ABOUT THIS EXERCISE
The expected output is an exact copy of the lines from the one containing "tax: 78.24 -> 67.24" to the final line below, minus any pictures.

Dataset entries
───
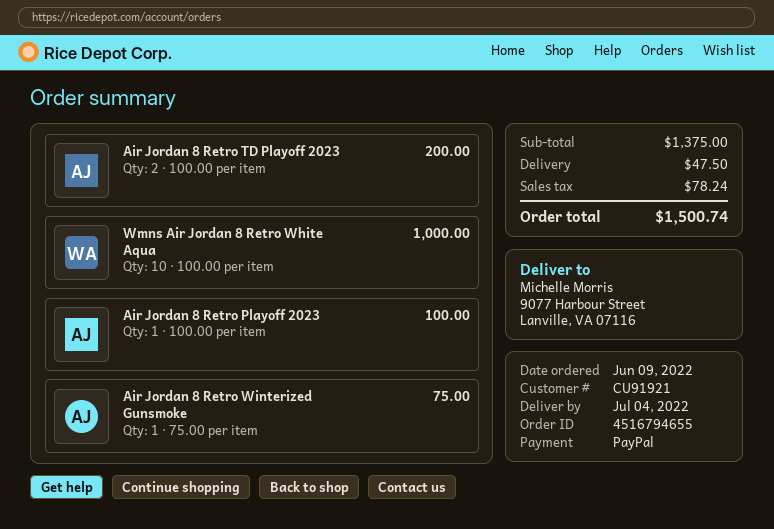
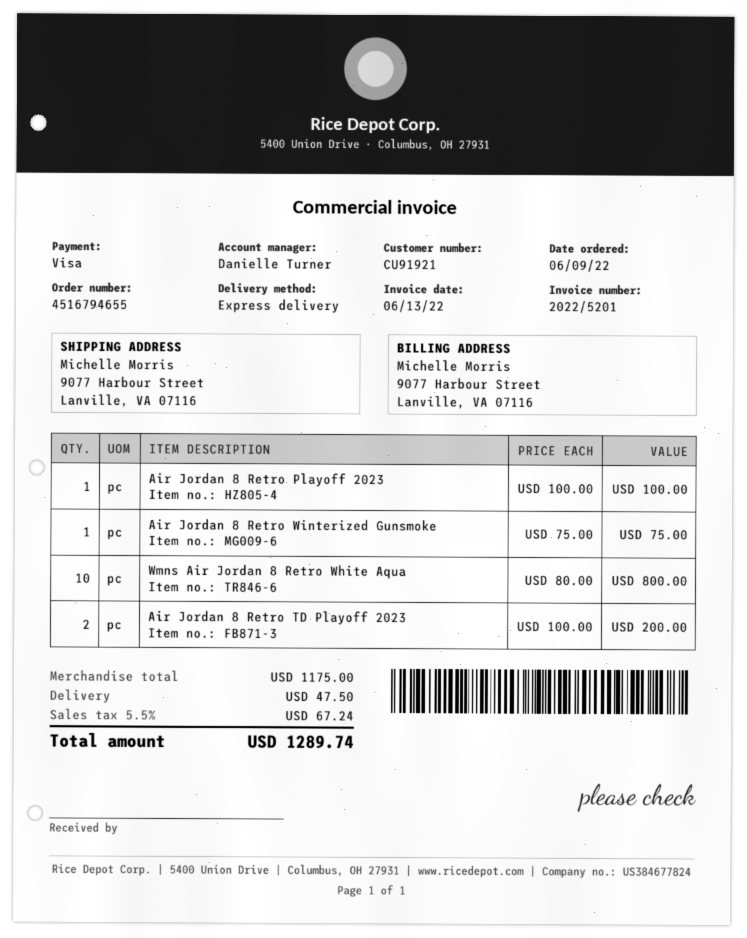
payment method: PayPal -> Visa
Wmns Air Jordan 8 Retro White Aqua: 10 x 100.00 = 1000.00 -> 10 x 80.00 = 800.00
subtotal: 1375.00 -> 1175.00
tax: 78.24 -> 67.24
total: 1500.74 -> 1289.74

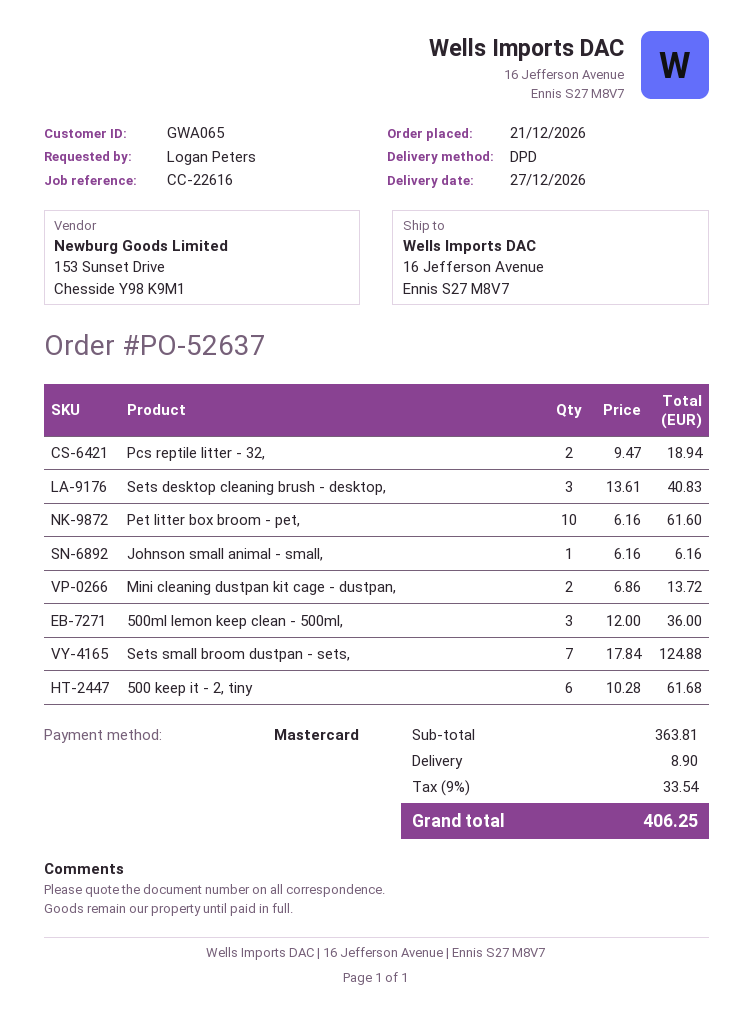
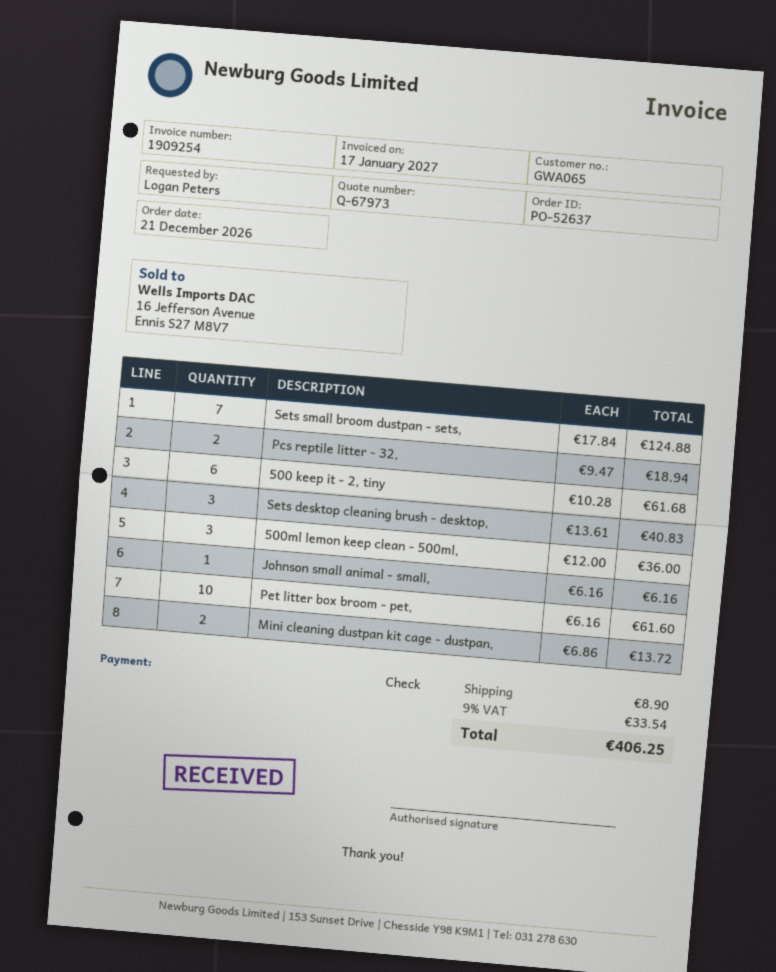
payment method: Mastercard -> cheque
───
ANSWER TO THIS TASK
tax: 78.24 -> 67.24
total: 1500.74 -> 1289.74

payment method: Mastercard -> cheque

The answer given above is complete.